AGI - È stato presentato oggi a Cortina, sul palco della City Celebrations del Viaggio della Fiamma, il poster ufficiale “Anniversary 1956-2026” delle Olimpiadi Invernali di Milano Cortina 2026, firmato dall’artista italiano Pierpaolo Rovero.
Nel giorno in cui la Fiamma Olimpica ha attraversato la città ed è stata consegnata ufficialmente la lanterna con il fuoco sacro di Olimpia, Fondazione Milano Cortina 2026 ha svelato il poster dedicato a Cortina davanti a una piazza gremita ed entusiasta, accorsa per vivere l’emozionante staffetta dei tedofori.
"Questo poster rappresenta molto più di un’opera artistica – ha spiegato Andrea Varnier, Ceo di Fondazione Milano Cortina 2026 – è un ponte simbolico tra la storia straordinaria di Cortina e il futuro che stiamo costruendo insieme. Celebrare i 70 anni dal ritorno dei Giochi significa riconoscere la forza di una comunità che ha saputo custodire la propria identità e, allo stesso tempo, aprirsi al mondo. Siamo orgogliosi di condividere con il pubblico un manifesto che incarna i valori e l’energia dei Giochi del 2026".
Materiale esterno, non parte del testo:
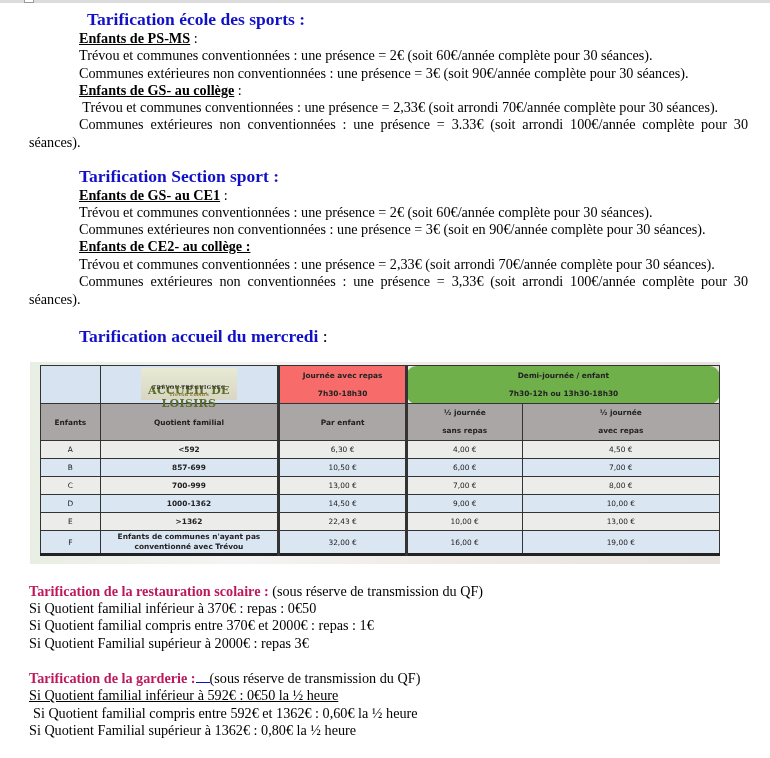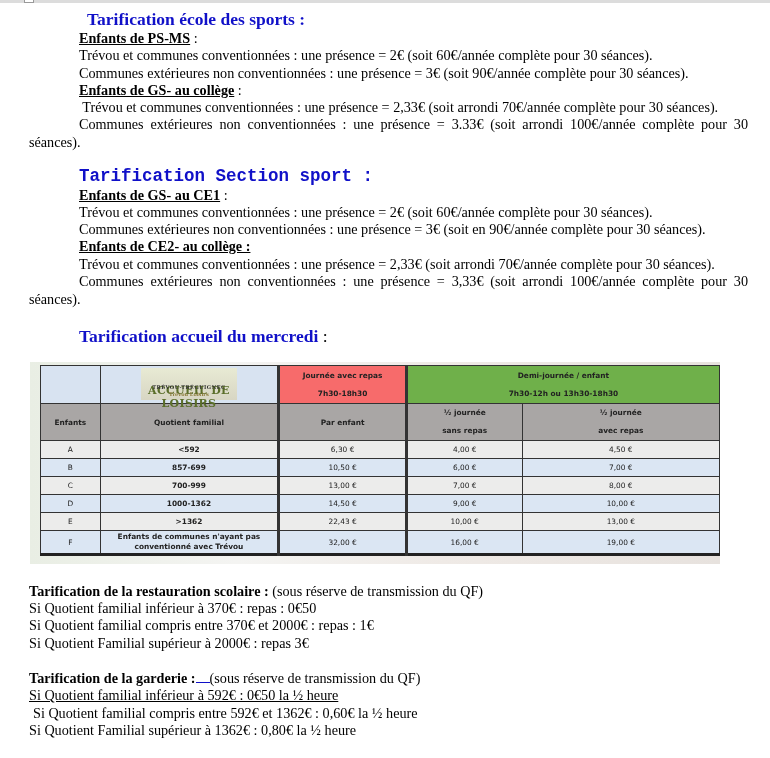--- a/index.html
+++ b/index.html
@@ -51,7 +51,7 @@
 <div class="line just" style="left:79px;top:116px;width:669px;">Communes extérieures non conventionnées : une présence = 3.33€ (soit arrondi 100€/année complète pour 30</div>
 <div class="line" style="left:29px;top:134px;">séances).</div>
 
-<div class="line h" style="left:79px;top:166px;font-family:Liberation Mono, monospace;">Tarification Section sport :</div>
+<div class="line h" style="left:79px;top:166px;">Tarification Section sport :</div>
 <div class="line" style="left:79px;top:187px;"><span class="sub">Enfants de GS- au CE1</span><span> :</span></div>
 <div class="line" style="left:79px;top:204px;">Trévou et communes conventionnées : une présence = 2€ (soit 60€/année complète pour 30 séances).</div>
 <div class="line" style="left:79px;top:221px;">Communes extérieures non conventionnées : une présence = 3€ (soit en 90€/année complète pour 30 séances).</div>

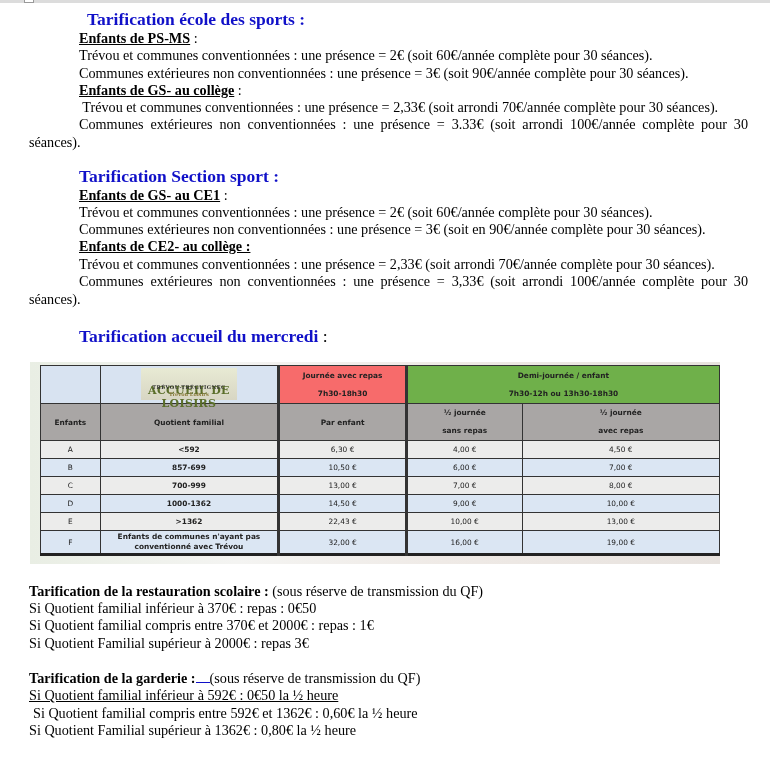--- a/index.html
+++ b/index.html
@@ -23,7 +23,7 @@
   table.tarif td.thick-l { border-left:3px solid #333; }
   .c-blue { background:#d8e3f1; }
   .c-red { background:#f76b6b; }
-  .c-green { background:#6fb04a; }
+  .c-green { background:#6fb04a;border-radius:11px; }
   .c-grey { background:#a9a6a5; }
   .r-light { background:#ececeb; }
   .r-blue { background:#dbe6f3; }

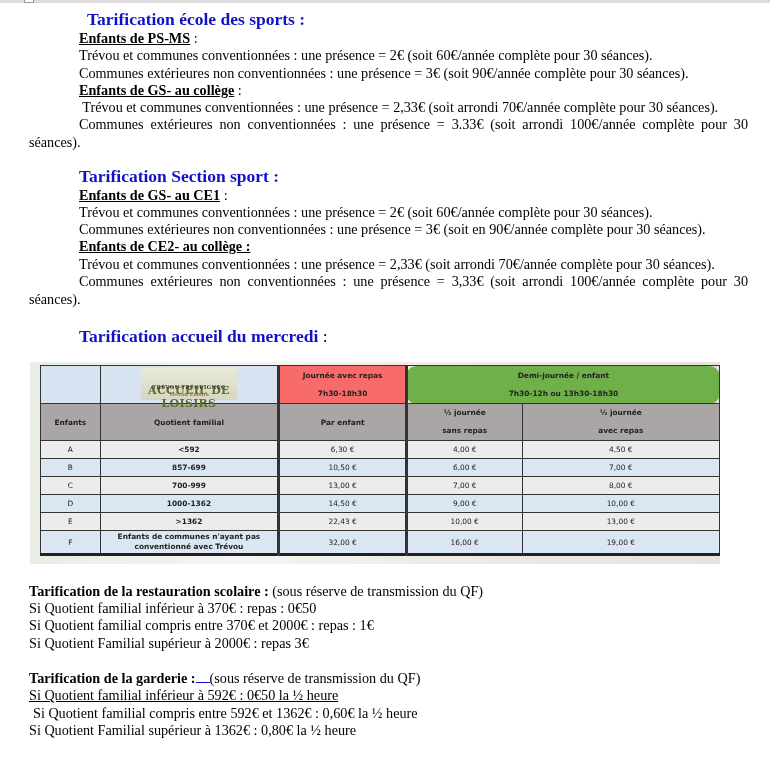--- a/index.html
+++ b/index.html
@@ -10,7 +10,7 @@
   .line { position:absolute; white-space:nowrap; line-height:17px; }
   .h { color:#1010c8; font-weight:bold; font-size:17.5px; line-height:20px; }
   .sub { font-weight:bold; text-decoration:underline; }
-  .blue { color:#000000; font-weight:bold; }
+  .blue { color:#be185d; font-weight:bold; }
   .just { text-align:justify; text-align-last:justify; white-space:normal; }
   .link-gap { display:inline-block; width:14px; border-bottom:1px solid #1010c8; height:12px; vertical-align:baseline; }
Il poster “Anniversary 1956-2026”, distribuito da OneArt, sarà acquistabile esclusivamente sui canali online e presso i punti vendita ufficiali di Cortina.
Un viaggio nel tempo "visivo"
L'opera si struttura come un viaggio visivo nel tempo, unendo passato e futuro della storia olimpica di Cortina. Sulla parte sinistra compaiono immagini iconiche che richiamano la Cortina del passato, con un omaggio a uno dei più grandi atleti del territorio: Eugenio Monti.
Al centro, la città appare immutata nei suoi elementi simbolici – le montagne, il campanile, gli animali e la vita quotidiana – mentre in alto l’Emblema dei Giochi Olimpici Invernali Milano Cortina 2026 funge da elemento unificante.
La parte destra è dedicata alle prossime Olimpiadi, con le discipline che il mondo potrà ammirare a Cortina: bob, sci alpino femminile, slittino, skeleton e curling, evidenziando l’evoluzione sportiva degli ultimi settant’anni.
Nella sezione inferiore, un dettaglio grafico a forma di neve richiama il poster iconico del ’56, mentre il numero “70” diventa pista e finestra sugli atleti, unendo simbolicamente il tempo trascorso con lo spirito olimpico che continua a vivere.